§ **Exercise directions**:
Repeat every entry exactly as it stands. Omit the images.

[Web page revision data]
= = = =

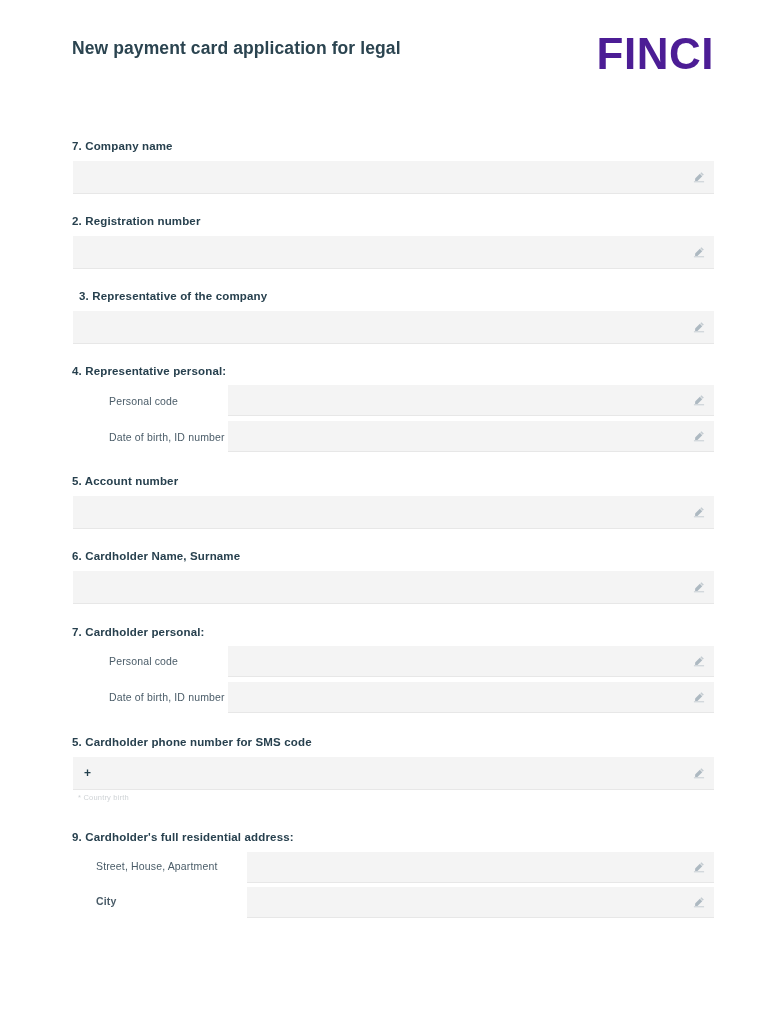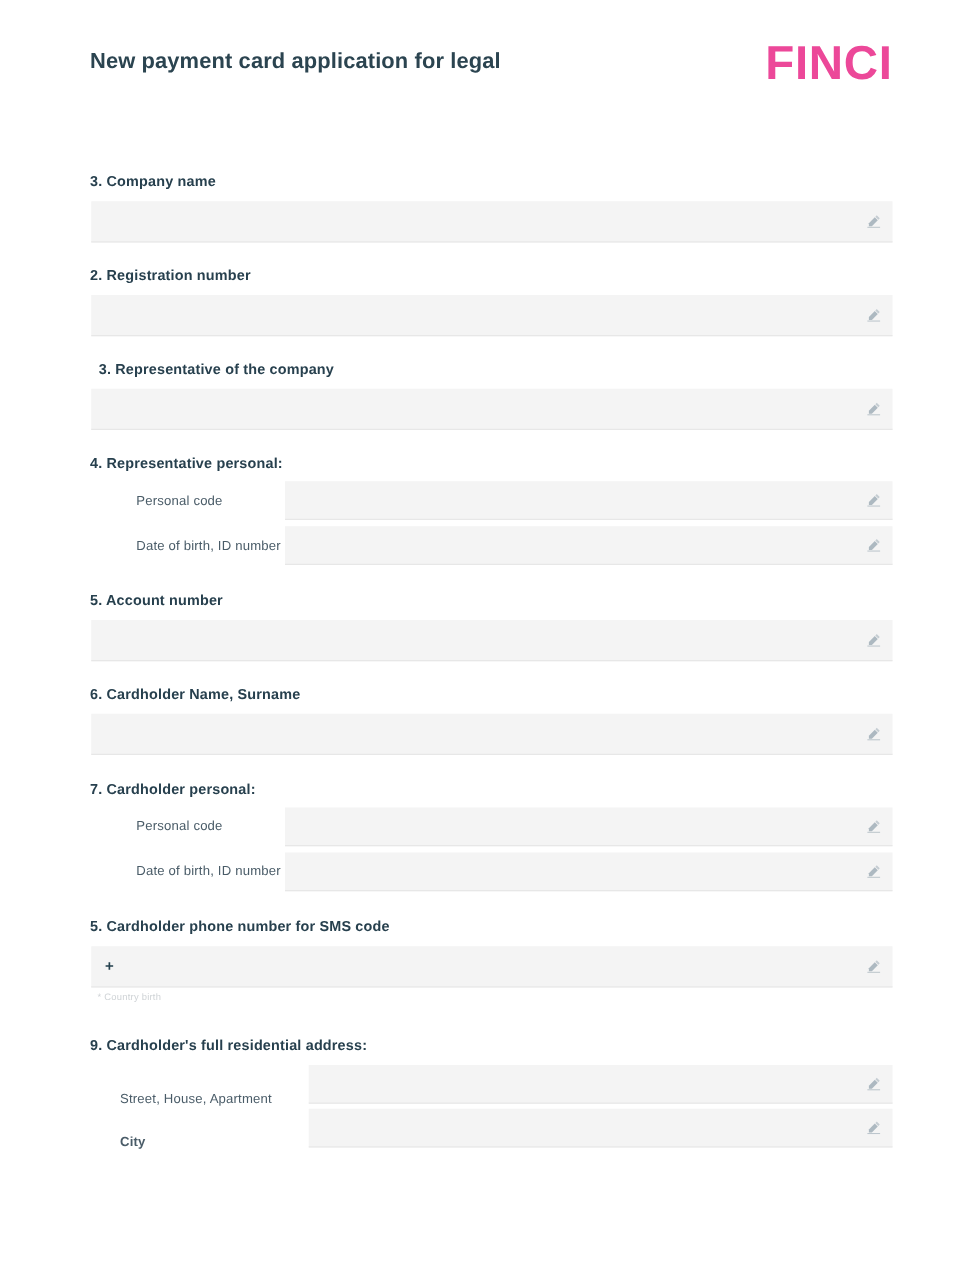--- a/index.html
+++ b/index.html
@@ -40,23 +40,23 @@
     font-size: 17.5px;
     font-weight: 700;
     color: #2b4450;
     letter-spacing: 0.1px;
     white-space: nowrap;
   }
   .brand-logo {
     position: absolute;
     right: 56px;
     top: -6px;
-    font-size: 38px;
+    font-size: 44px;
     font-weight: 700;
-    color: #ec4899;
+    color: #4c1d95;
     letter-spacing: 0.5px;
     line-height: 1;
   }
 
   
   .form-body {
     position: absolute;
     left: 0;
     top: 0;
     width: 770px;
@@ -117,21 +117,21 @@
 
   .sub-label {
     position: absolute;
     font-size: 10.5px;
     font-weight: 400;
     color: #4a5c68;
     letter-spacing: 0.15px;
     white-space: nowrap;
   }
   .sub-label.lvl1 { left: 89px; padding-left: 20px; }
-  .sub-label.lvl2 { left: 96px; margin-top: 13px; }
+  .sub-label.lvl2 { left: 96px; }
 
   .phone-plus {
     position: absolute;
     left: 11px;
     top: 50%;
     transform: translateY(-50%);
     font-size: 12px;
     font-weight: 700;
     color: #23404d;
     line-height: 1;
@@ -182,21 +182,21 @@
 <div class="page">
 
   <div class="doc-header">
     <div class="doc-title">New payment card application for legal</div>
     <div class="brand-logo">FINCI</div>
   </div>
 
   <div class="form-body">
 
     <div class="section" style="top:140px;">
-      <div class="section-title">3. Company name</div>
+      <div class="section-title">7. Company name</div>
       <div class="field full" style="top:21px;">
         <span class="pencil-icon">
           <svg viewBox="0 0 16 16" width="12" height="12" aria-hidden="true">
             <path d="M11.2 1.6l3.2 3.2-1.5 1.5-3.2-3.2z" fill="#c3cbd1"></path>
             <path d="M9.1 3.7l3.2 3.2L6 13.2H2.8v-3.2z" fill="#aab6bf"></path>
             <rect x="1.2" y="13.9" width="13.6" height="1.1" fill="#b9c3ca"></rect>
           </svg>
         </span>
       </div>
     </div>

= = = =

§ **Task response**:
--- a/index.html
+++ b/index.html
@@ -40,23 +40,23 @@
     font-size: 17.5px;
     font-weight: 700;
     color: #2b4450;
     letter-spacing: 0.1px;
     white-space: nowrap;
   }
   .brand-logo {
     position: absolute;
     right: 56px;
     top: -6px;
-    font-size: 38px;
+    font-size: 44px;
     font-weight: 700;
-    color: #ec4899;
+    color: #4c1d95;
     letter-spacing: 0.5px;
     line-height: 1;
   }
 
   
   .form-body {
     position: absolute;
     left: 0;
     top: 0;
     width: 770px;
@@ -117,21 +117,21 @@
 
   .sub-label {
     position: absolute;
     font-size: 10.5px;
     font-weight: 400;
     color: #4a5c68;
     letter-spacing: 0.15px;
     white-space: nowrap;
   }
   .sub-label.lvl1 { left: 89px; padding-left: 20px; }
-  .sub-label.lvl2 { left: 96px; margin-top: 13px; }
+  .sub-label.lvl2 { left: 96px; }
 
   .phone-plus {
     position: absolute;
     left: 11px;
     top: 50%;
     transform: translateY(-50%);
     font-size: 12px;
     font-weight: 700;
     color: #23404d;
     line-height: 1;
@@ -182,21 +182,21 @@
 <div class="page">
 
   <div class="doc-header">
     <div class="doc-title">New payment card application for legal</div>
     <div class="brand-logo">FINCI</div>
   </div>
 
   <div class="form-body">
 
     <div class="section" style="top:140px;">
-      <div class="section-title">3. Company name</div>
+      <div class="section-title">7. Company name</div>
       <div class="field full" style="top:21px;">
         <span class="pencil-icon">
           <svg viewBox="0 0 16 16" width="12" height="12" aria-hidden="true">
             <path d="M11.2 1.6l3.2 3.2-1.5 1.5-3.2-3.2z" fill="#c3cbd1"></path>
             <path d="M9.1 3.7l3.2 3.2L6 13.2H2.8v-3.2z" fill="#aab6bf"></path>
             <rect x="1.2" y="13.9" width="13.6" height="1.1" fill="#b9c3ca"></rect>
           </svg>
         </span>
       </div>
     </div>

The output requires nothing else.